Entre essas associações está a do irmão de Lula, José Ferreira da Silva, conhecido como Frei Chico, diretor vice-presidente do Sindicato Nacional dos Aposentados, Pensionistas e Idosos (Sindnapi), um dos alvos da operação da Polícia Federal contra fraudes no INSS. Esses descontos vêm de anos. Entre 2016 e 2024 foram 1.374 com base em autorizações que jamais foram dadas. A CGU procurou os beneficiários entrevistando presencialmente 1.273 aposentados ou pensionistas para perguntar se eles teriam autorizado a cobrança. Descobriram que centenas de milhares de aposentados jamais haviam dado qualquer autorização para descontos em suas aposentadorias. Das 33 entidades que efetuaram os descontos, 31 são suspeitas de cobrarem mensalidade irregular. Para 21 entidades, 100% dos entrevistados disseram não ter autorizado o desconto. Para sete entidades, esse percentual variou de 71% a 99%, e, para as três restantes, essa proporção variou de 17% a 33%. A CGU realizou auditoria em 29 das 31 entidades. A auditoria antecedeu as entrevistas em campo.
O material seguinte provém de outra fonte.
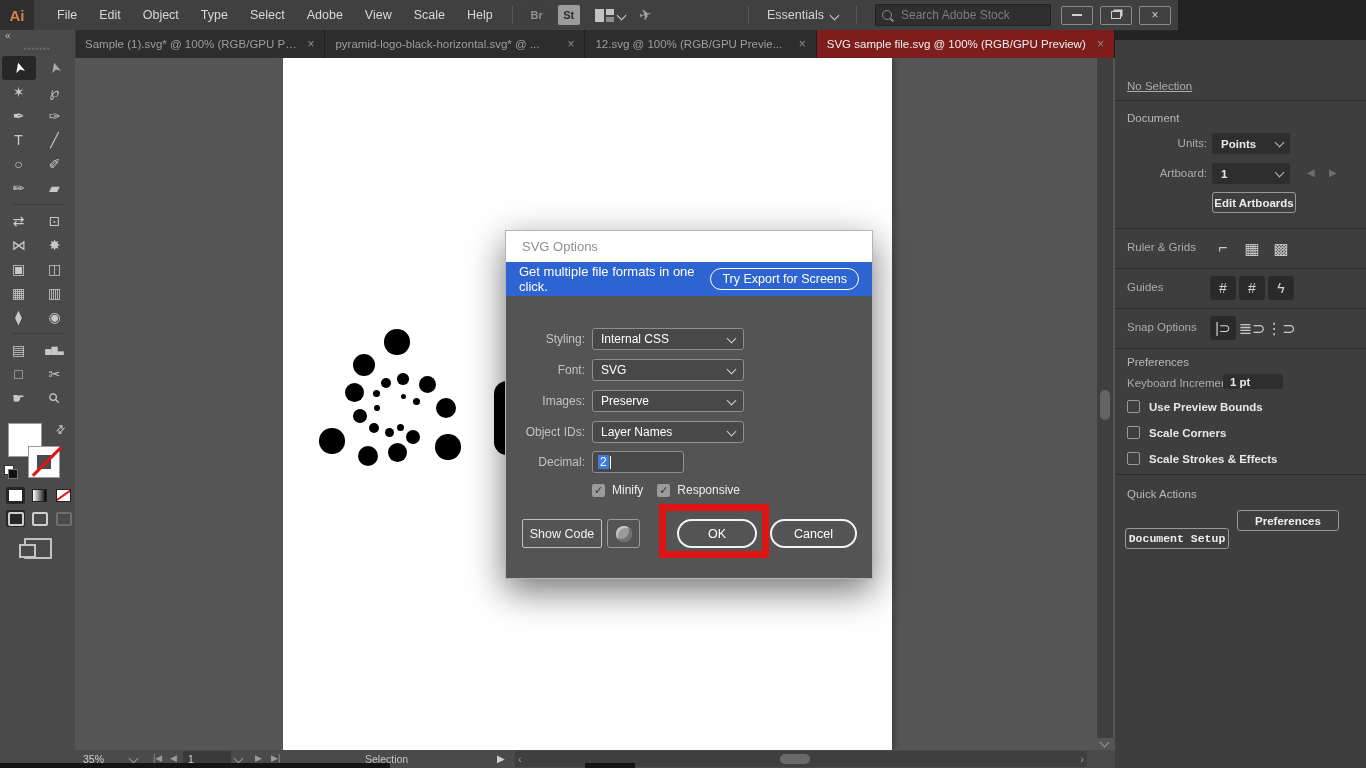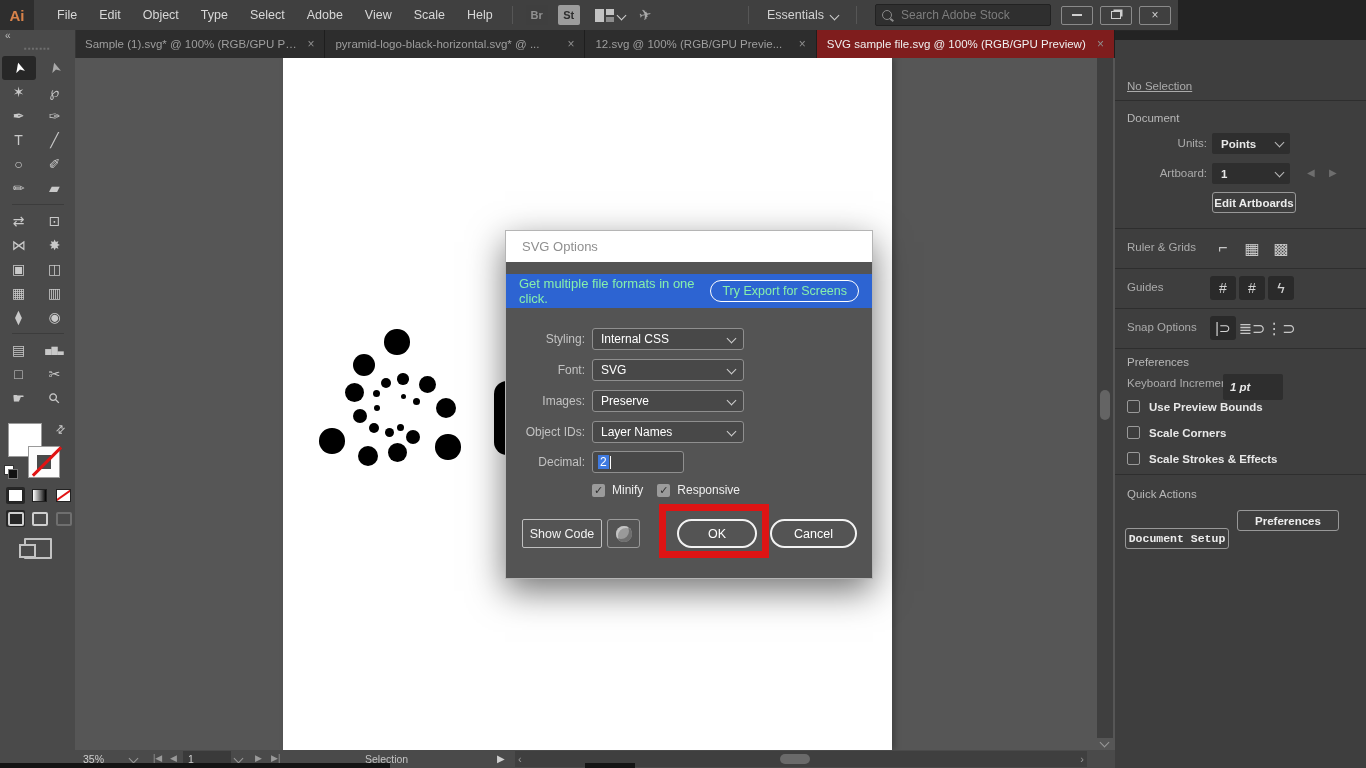--- a/index.html
+++ b/index.html
@@ -89,7 +89,7 @@
   
   #dialog{left:505px;top:230px;width:368px;height:349px;background:#545454;border:1px solid #b5b5b5;box-shadow:0 12px 34px rgba(0,0,0,.55);z-index:40;box-sizing:border-box;}
   #dlg-title{left:0;top:0;width:100%;height:31px;background:#fff;color:#8f8f8f;font-size:13px;display:flex;align-items:center;padding-left:16px;box-sizing:border-box;}
-  #dlg-banner{left:0;top:31px;width:100%;height:34px;background:#2d64d2;color:#86efac;display:flex;align-items:center;padding:0 13px;box-sizing:border-box;font-size:13px;margin-top:12px;}
+  #dlg-banner{left:0;top:31px;width:100%;height:34px;background:#2d64d2;color:#ffffff;display:flex;align-items:center;padding:0 13px;box-sizing:border-box;font-size:13px;}
   #dlg-banner .pill{margin-left:auto;border:1.5px solid #fff;border-radius:13px;padding:3px 11px;font-size:12.5px;white-space:nowrap;}
   .fld-row{position:absolute;left:0;width:100%;height:22px;}
   .fld-label{position:absolute;left:0;top:4px;width:79px;text-align:right;color:#c2c2c2;font-size:12px;}

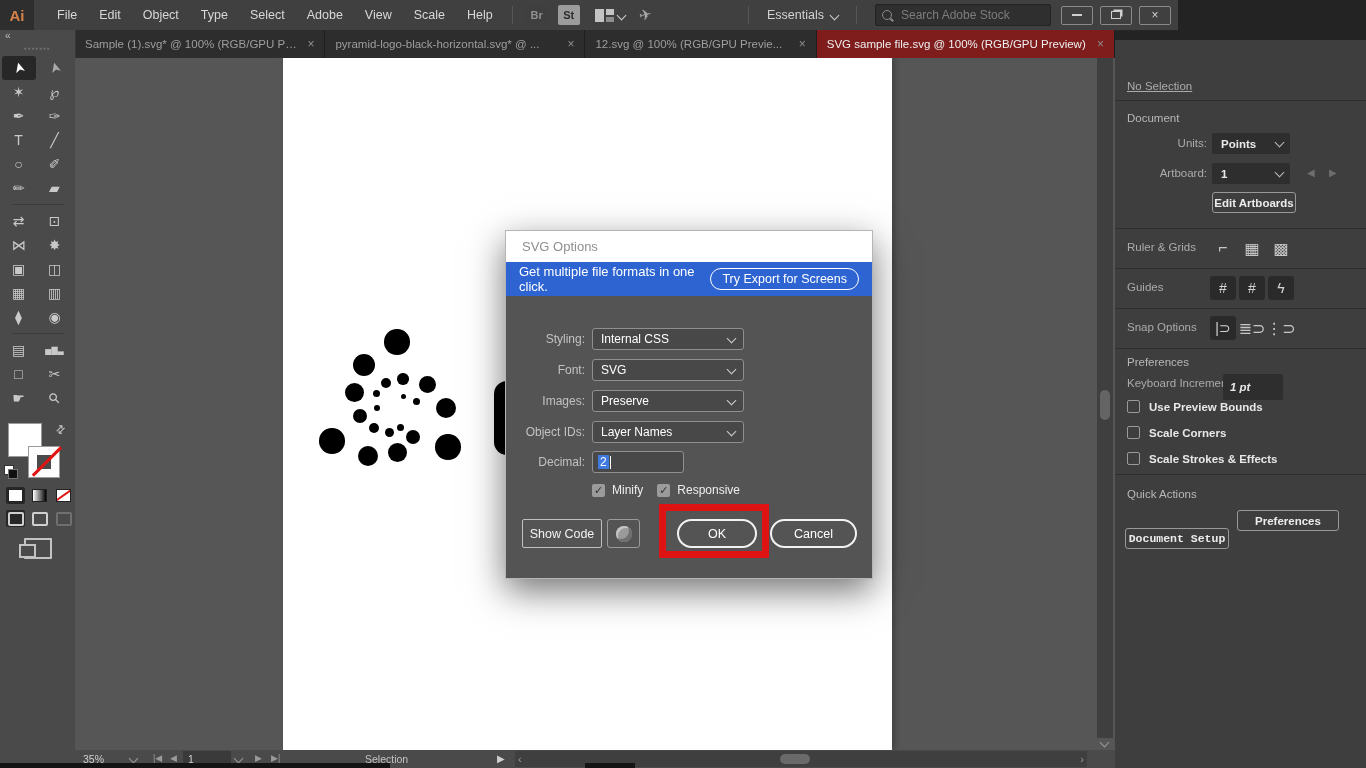--- a/index.html
+++ b/index.html
@@ -126,7 +126,7 @@
   .icon-plain{color:#c6c6c6;font-size:16px;display:inline-flex;align-items:center;justify-content:center;width:26px;height:24px;}
   .icon-boxed{background:#2a2a2a;border-radius:3px;color:#d3d3d3;font-size:14px;display:inline-flex;align-items:center;justify-content:center;width:26px;height:24px;}
   .p-cb-row{position:absolute;left:12px;display:flex;align-items:center;gap:9px;color:#e8e8e8;font-weight:bold;font-size:11.5px;}
-  .p-input{position:absolute;height:26px;background:#2e2e2e;border-radius:2px;color:#e8e8e8;font-weight:bold;display:flex;align-items:center;padding-left:7px;box-sizing:border-box;font-style:italic;}
+  .p-input{position:absolute;height:15px;background:#2e2e2e;border-radius:2px;color:#e8e8e8;font-weight:bold;display:flex;align-items:center;padding-left:7px;box-sizing:border-box;}
 
   
   #statusbar{left:75px;top:750px;width:1040px;height:18px;background:#4a4a4a;color:#cfcfcf;font-size:10.5px;}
Diante disso, o Congresso resolveu criar uma CPI para investigar o caso. Quem vai comandá-la é a oposição, que derrotou o indicado pelo presidente do Senado, Davi Alcolumbre (União-AP), e elegeu o senador Carlos Viana (Podemos-MG) como presidente da CPMI. O indicado para o cargo, com apoio do Palácio do Planalto, era o senador Omar Aziz, mas a escolha não foi bem-recebida pela oposição, que articulou horas antes o lançamento de uma candidatura alternativa. Sem consenso, a eleição, que tradicionalmente ocorre de forma simbólica, precisou ser feita por cabines de votação. O resultado foi uma derrota para o Planalto e para Alcolumbre: Carlos Viana foi eleito por 17 votos a 14. O problema é que essa CPMI, como as demais, deve terminar em pizza. Veja-se, por exemplo, como terminou a CPMI da Covid: solicitaram o arquivamento das denúncias, que virou alvo de críticas por parte de membros da CPI. Após a decisão da vice-procuradora-geral da República optando pelo arquivamento, sete senadores integrantes da Comissão solicitaram a abertura de um inquérito para investigar a ação. A CPI da Pandemia é um exemplo emblemático do potencial e das contradições desse mecanismo de investigação. Embora sejam instrumentos formais de fiscalização, nem sempre resultam em responsabilização dos envolvidos. Daí um questionamento recorrente na opinião pública: afinal, as CPIs acabam sempre em pizza? Pelo visto, sim.

*Luiz Holanda, advogado e professor universitário.